Top of DATASET ENTRIES

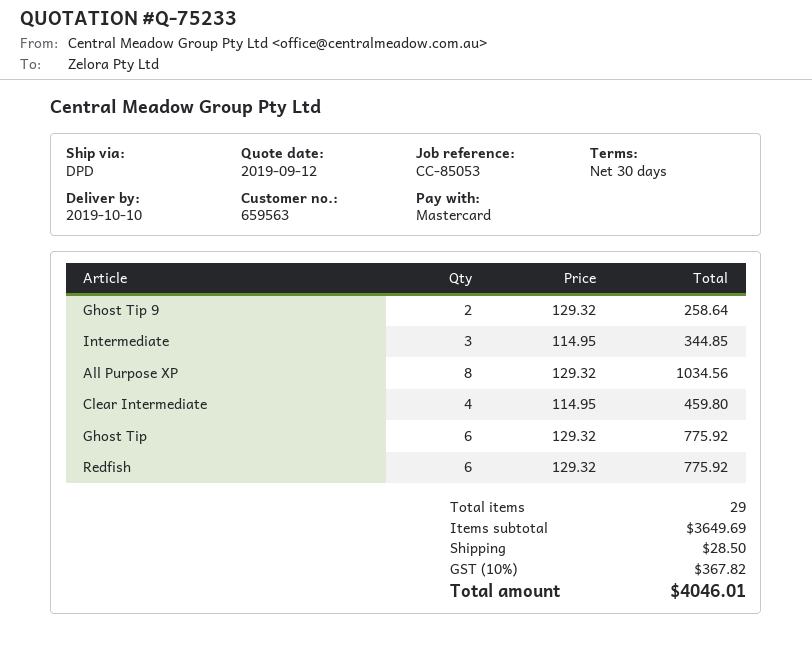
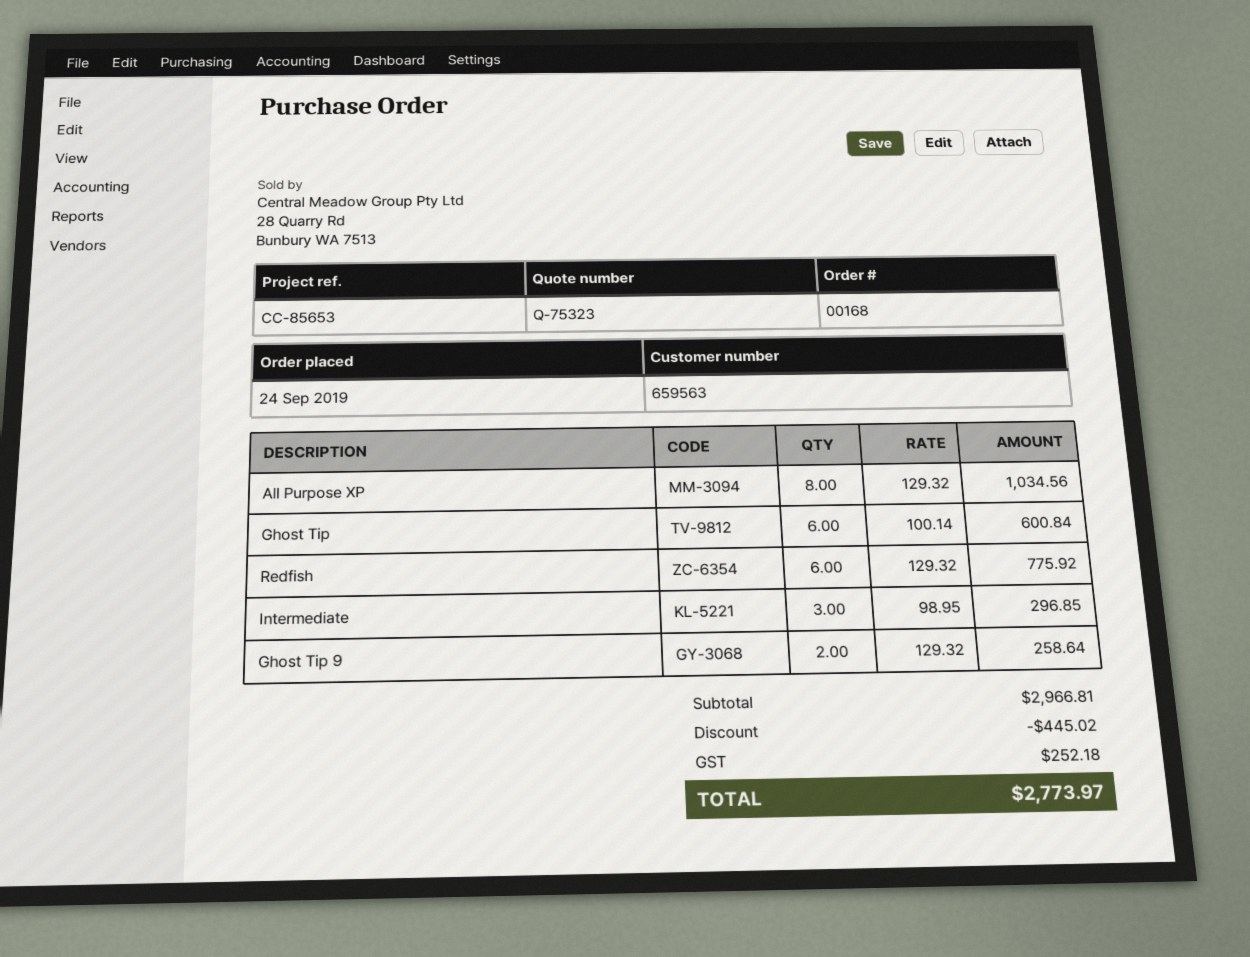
quote number: Q-75233 -> Q-75323
reference: CC-85053 -> CC-85653
Intermediate: 3 x 114.95 = 344.85 -> 3 x 98.95 = 296.85
Clear Intermediate: 4 x 114.95 = 459.80 -> none
Ghost Tip: 6 x 129.32 = 775.92 -> 6 x 100.14 = 600.84
subtotal: 3649.69 -> 2966.81
discount: none -> 445.02
shipping: 28.50 -> none
tax: 367.82 -> 252.18
total: 4046.01 -> 2773.97

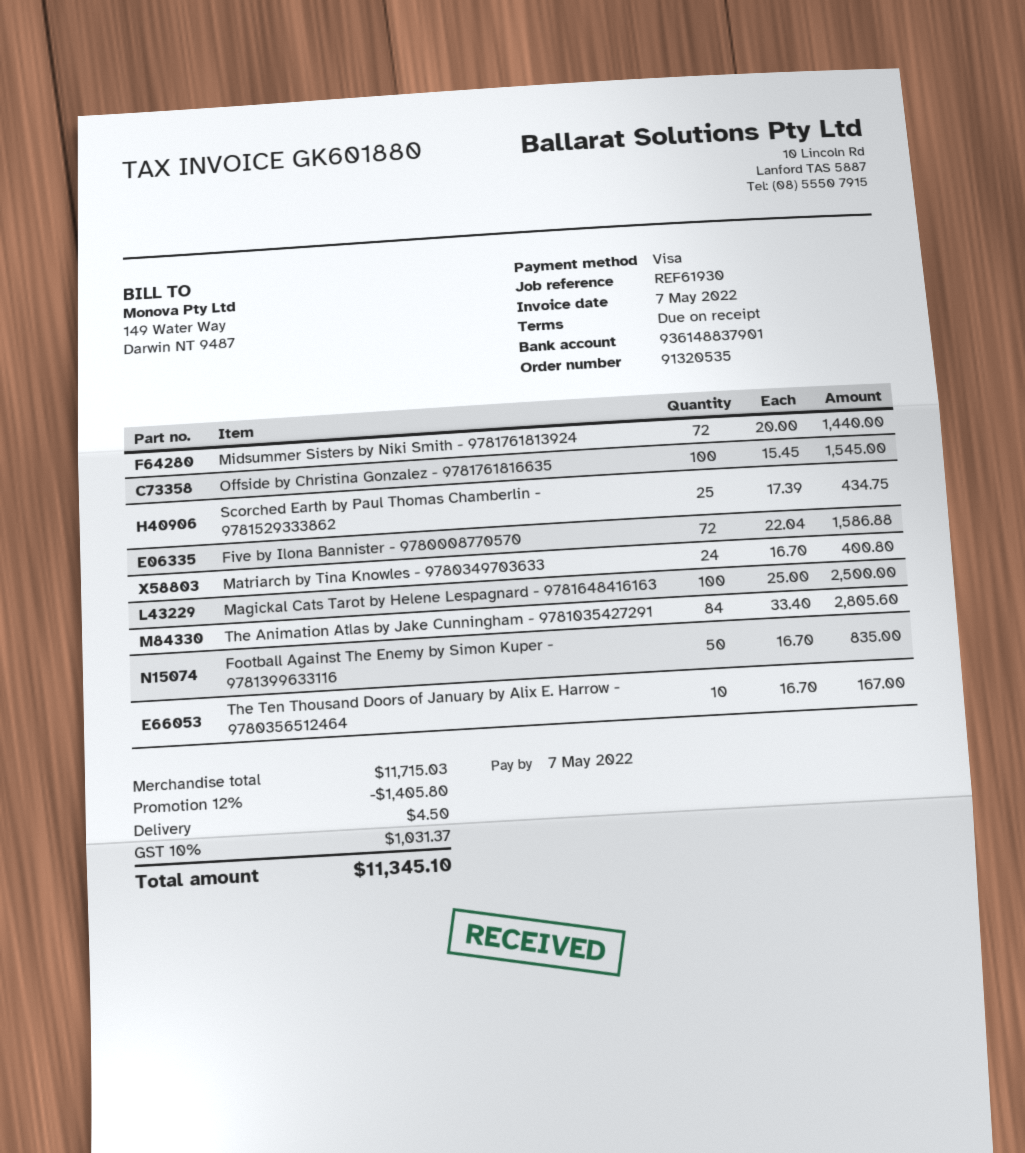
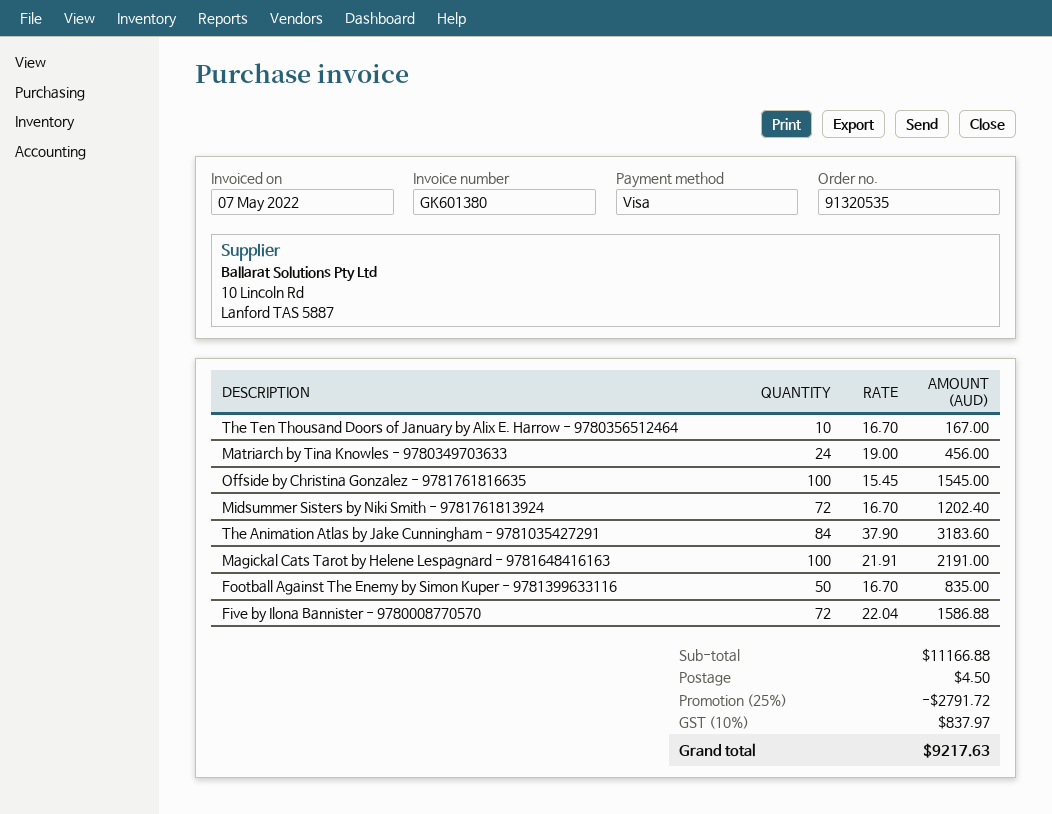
invoice number: GK601880 -> GK601380
Midsummer Sisters by Niki Smith - 9781761813924: 72 x 20.00 = 1440.00 -> 72 x 16.70 = 1202.40
Scorched Earth by Paul Thomas Chamberlin - 9781529333862: 25 x 17.39 = 434.75 -> none
Matriarch by Tina Knowles - 9780349703633: 24 x 16.70 = 400.80 -> 24 x 19.00 = 456.00
Magickal Cats Tarot by Helene Lespagnard - 9781648416163: 100 x 25.00 = 2500.00 -> 100 x 21.91 = 2191.00
The Animation Atlas by Jake Cunningham - 9781035427291: 84 x 33.40 = 2805.60 -> 84 x 37.90 = 3183.60
subtotal: 11715.03 -> 11166.88
discount: 12% = 1405.80 -> 25% = 2791.72
tax: 10% = 1031.37 -> 10% = 837.97
total: 11345.10 -> 9217.63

Bottom of DATASET ENTRIES

» THE PROBLEM
Leaving out all pictures, retype exactly the lines that run from the one containing "Ghost Tip: 6" through the last line of the material.

» EXPECTED OUTPUT
Ghost Tip: 6 x 129.32 = 775.92 -> 6 x 100.14 = 600.84
subtotal: 3649.69 -> 2966.81
discount: none -> 445.02
shipping: 28.50 -> none
tax: 367.82 -> 252.18
total: 4046.01 -> 2773.97

invoice number: GK601880 -> GK601380
Midsummer Sisters by Niki Smith - 9781761813924: 72 x 20.00 = 1440.00 -> 72 x 16.70 = 1202.40
Scorched Earth by Paul Thomas Chamberlin - 9781529333862: 25 x 17.39 = 434.75 -> none
Matriarch by Tina Knowles - 9780349703633: 24 x 16.70 = 400.80 -> 24 x 19.00 = 456.00
Magickal Cats Tarot by Helene Lespagnard - 9781648416163: 100 x 25.00 = 2500.00 -> 100 x 21.91 = 2191.00
The Animation Atlas by Jake Cunningham - 9781035427291: 84 x 33.40 = 2805.60 -> 84 x 37.90 = 3183.60
subtotal: 11715.03 -> 11166.88
discount: 12% = 1405.80 -> 25% = 2791.72
tax: 10% = 1031.37 -> 10% = 837.97
total: 11345.10 -> 9217.63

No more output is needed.